• SUPPLIED INFORMATION:
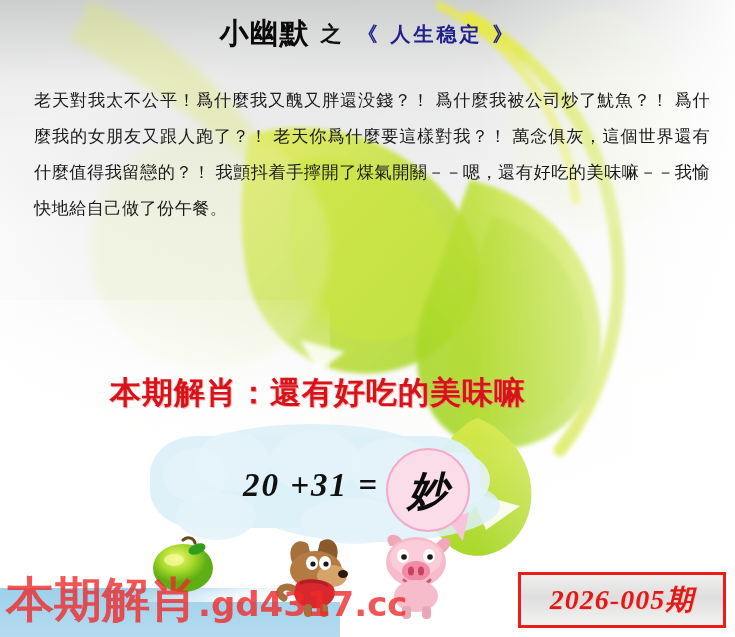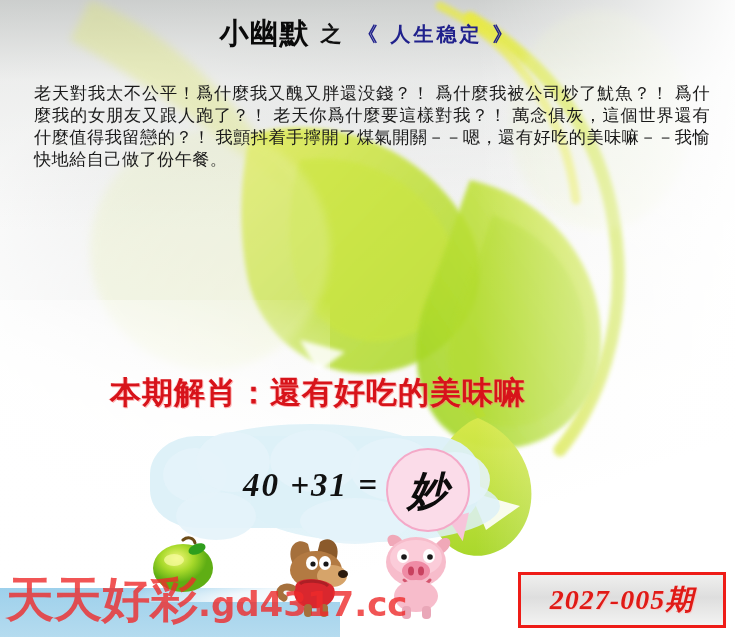--- a/index.html
+++ b/index.html
@@ -137,7 +137,7 @@
     width: 676px;
     font-family: "Liberation Serif", "DejaVu Serif", serif;
     font-size: 17.2px;
-    line-height: 22px;
+    line-height: 36px;
     color: #1a1a1a;
     letter-spacing: 0.4px;
     text-align: justify;

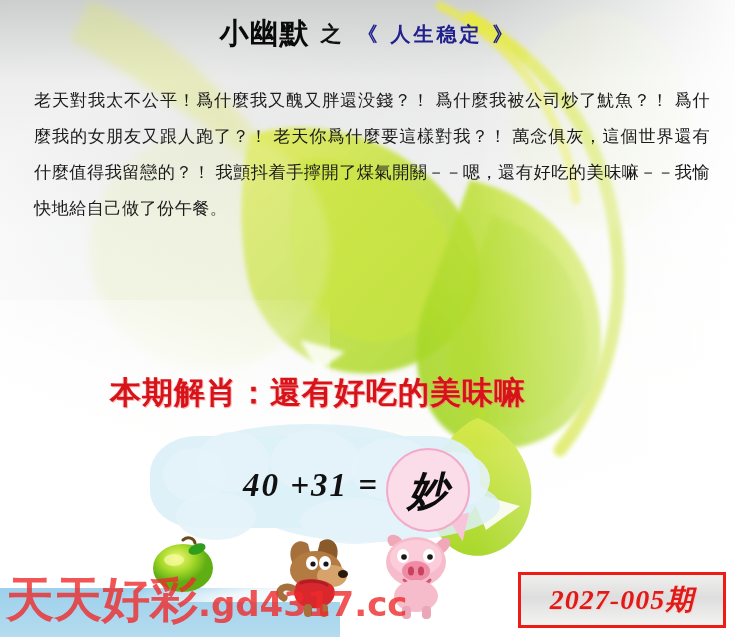--- a/index.html
+++ b/index.html
@@ -334,7 +334,7 @@
 
   <div class="redline">本期解肖：還有好吃的美味嘛</div>
 
-  <div class="equation">40 +31 =</div>
+  <div class="equation">20 +31 =</div>
   <div class="bubble-tail"></div>
   <div class="bubble"></div>
   <div class="bubble-char">妙</div>

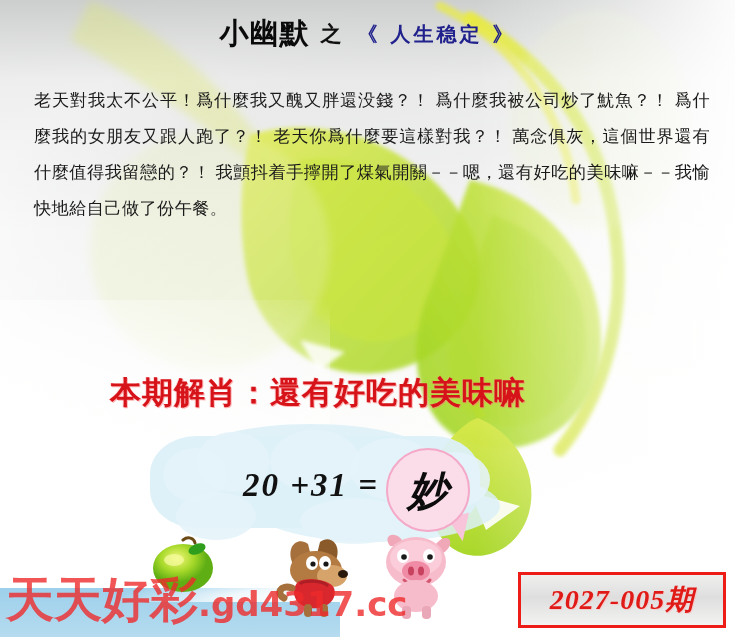--- a/index.html
+++ b/index.html
@@ -403,7 +403,7 @@
   </svg>
 
   <div class="watermark">
-    <span class="wm-cn">天天好彩</span><span class="wm-dom">.gd4317.cc</span>
+    <span class="wm-cn">本期解肖</span><span class="wm-dom">.gd4317.cc</span>
   </div>
 
   <div class="issuebox">

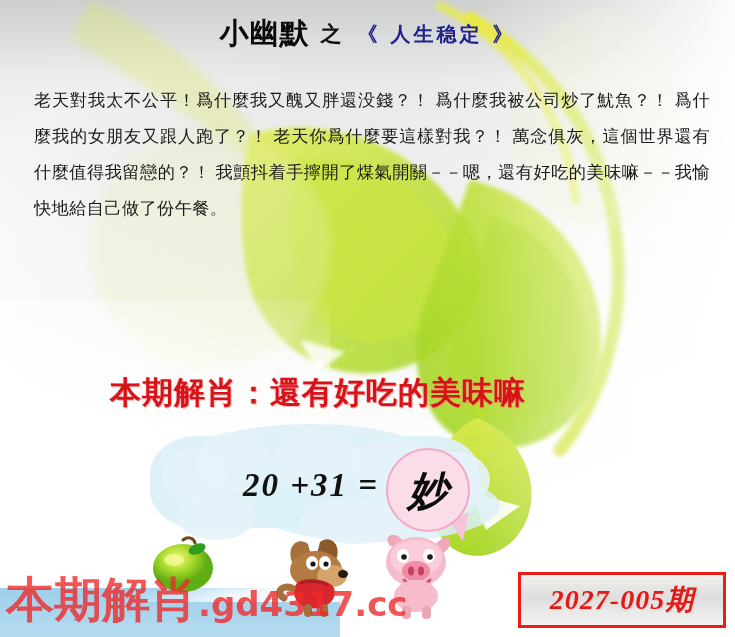--- a/index.html
+++ b/index.html
@@ -407,7 +407,7 @@
   </div>
 
   <div class="issuebox">
-    <span class="issuebox-text">2027-005期</span>
+    <span class="issuebox-text">2026-005期</span>
   </div>
 
 </div>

• YOUR GOAL:
The answer must consist of every line from the records above that holds "text".

• SOLUTION:
     text-align: justify;
-    <span class="issuebox-text">2027-005期</span>
+    <span class="issuebox-text">2026-005期</span>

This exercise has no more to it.